* _What to work on_:
Set out the records below again exactly; skip the images.

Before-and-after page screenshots
-=-=-
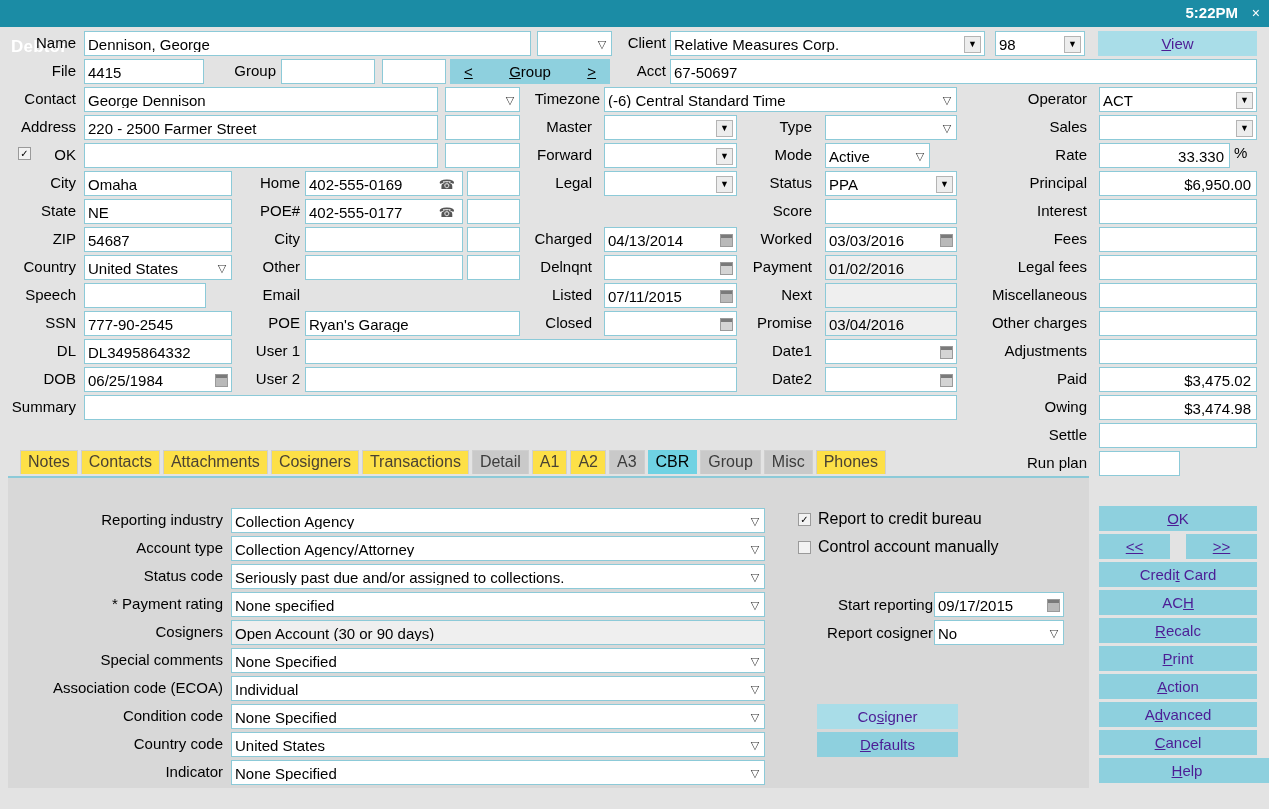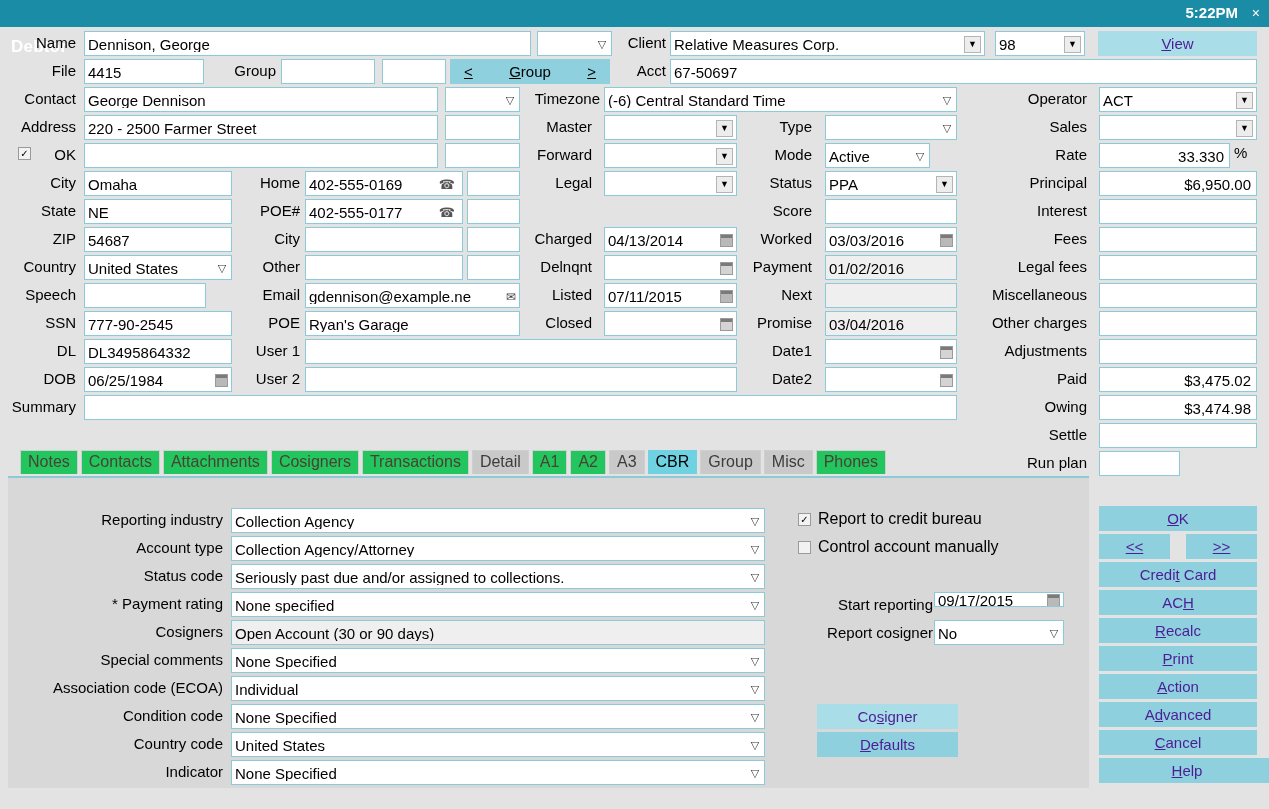--- a/index.html
+++ b/index.html
@@ -393,10 +393,6 @@
     <span class="txt"></span>
   </div>
   <div class="lbl" style="left:232px;top:284px;width:68px;">Email</div>
-  <div class="fld" style="left:305px;top:283px;width:215px;height:25px;">
-    <span class="txt">gdennison@example.ne</span>
-    <span class="mailic">✉</span>
-  </div>
   <div class="lbl" style="left:500px;top:284px;width:92px;">Listed</div>
   <div class="fld" style="left:604px;top:283px;width:133px;height:25px;">
     <span class="txt">07/11/2015</span>

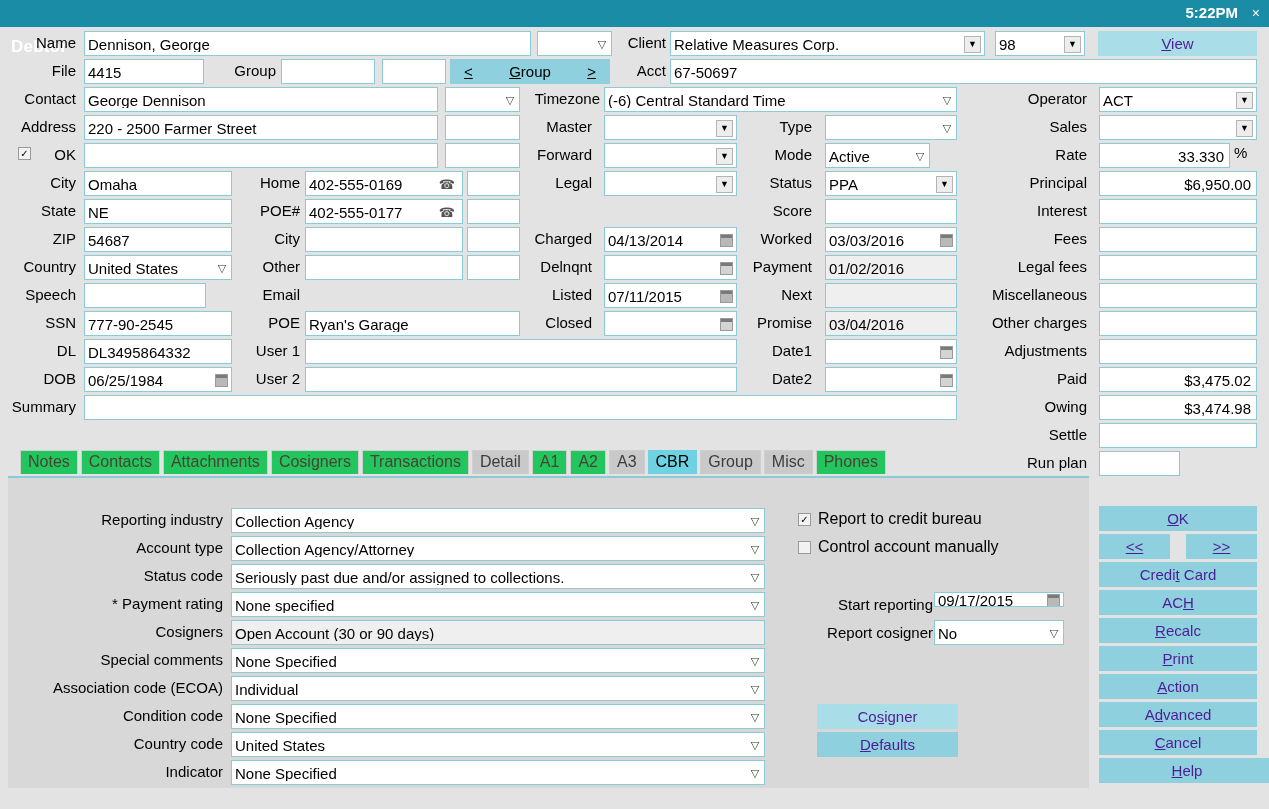--- a/index.html
+++ b/index.html
@@ -146,7 +146,7 @@
   .tab {
     font-size: 16px;
     color: #4a4233;
-    background: #22c55e;
+    background: #fde047;
     border: 1px solid #cfcfcf;
     border-bottom: none;
     padding: 1px 7px 2px 7px;

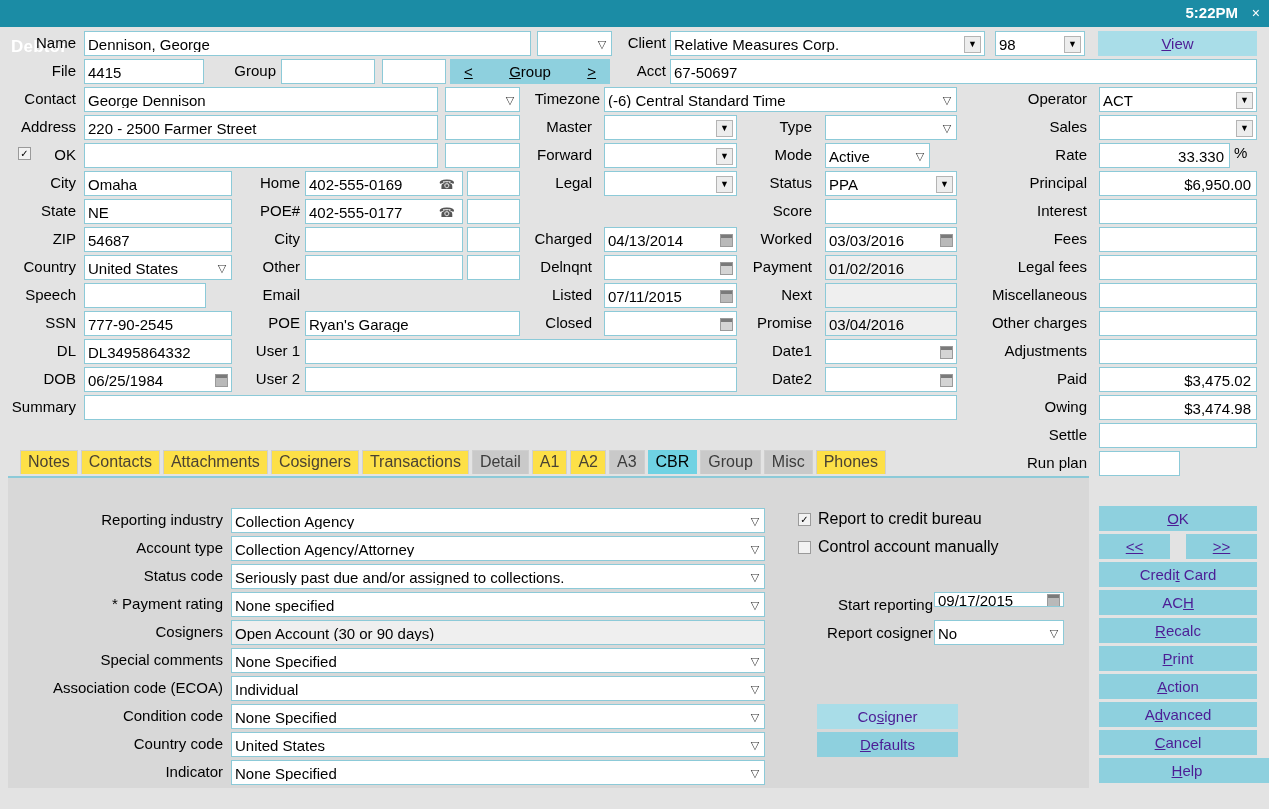--- a/index.html
+++ b/index.html
@@ -572,7 +572,7 @@
     <div class="lbl" style="left:810px;top:58px;width:260px;text-align:left;font-size:16px;">Control account manually</div>
 
     <div class="lbl" style="left:785px;top:116px;width:140px;">Start reporting</div>
-    <div class="fld" style="left:926px;top:114px;width:130px;height:15px;text-decoration:underline;">
+    <div class="fld" style="left:926px;top:114px;width:130px;height:25px;">
       <span class="txt">09/17/2015</span>
       <span class="cal on"></span>
     </div>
-=-=-
* _Solution_:
--- a/index.html
+++ b/index.html
@@ -393,10 +393,6 @@
     <span class="txt"></span>
   </div>
   <div class="lbl" style="left:232px;top:284px;width:68px;">Email</div>
-  <div class="fld" style="left:305px;top:283px;width:215px;height:25px;">
-    <span class="txt">gdennison@example.ne</span>
-    <span class="mailic">✉</span>
-  </div>
   <div class="lbl" style="left:500px;top:284px;width:92px;">Listed</div>
   <div class="fld" style="left:604px;top:283px;width:133px;height:25px;">
     <span class="txt">07/11/2015</span>

--- a/index.html
+++ b/index.html
@@ -146,7 +146,7 @@
   .tab {
     font-size: 16px;
     color: #4a4233;
-    background: #22c55e;
+    background: #fde047;
     border: 1px solid #cfcfcf;
     border-bottom: none;
     padding: 1px 7px 2px 7px;

--- a/index.html
+++ b/index.html
@@ -572,7 +572,7 @@
     <div class="lbl" style="left:810px;top:58px;width:260px;text-align:left;font-size:16px;">Control account manually</div>
 
     <div class="lbl" style="left:785px;top:116px;width:140px;">Start reporting</div>
-    <div class="fld" style="left:926px;top:114px;width:130px;height:15px;text-decoration:underline;">
+    <div class="fld" style="left:926px;top:114px;width:130px;height:25px;">
       <span class="txt">09/17/2015</span>
       <span class="cal on"></span>
     </div>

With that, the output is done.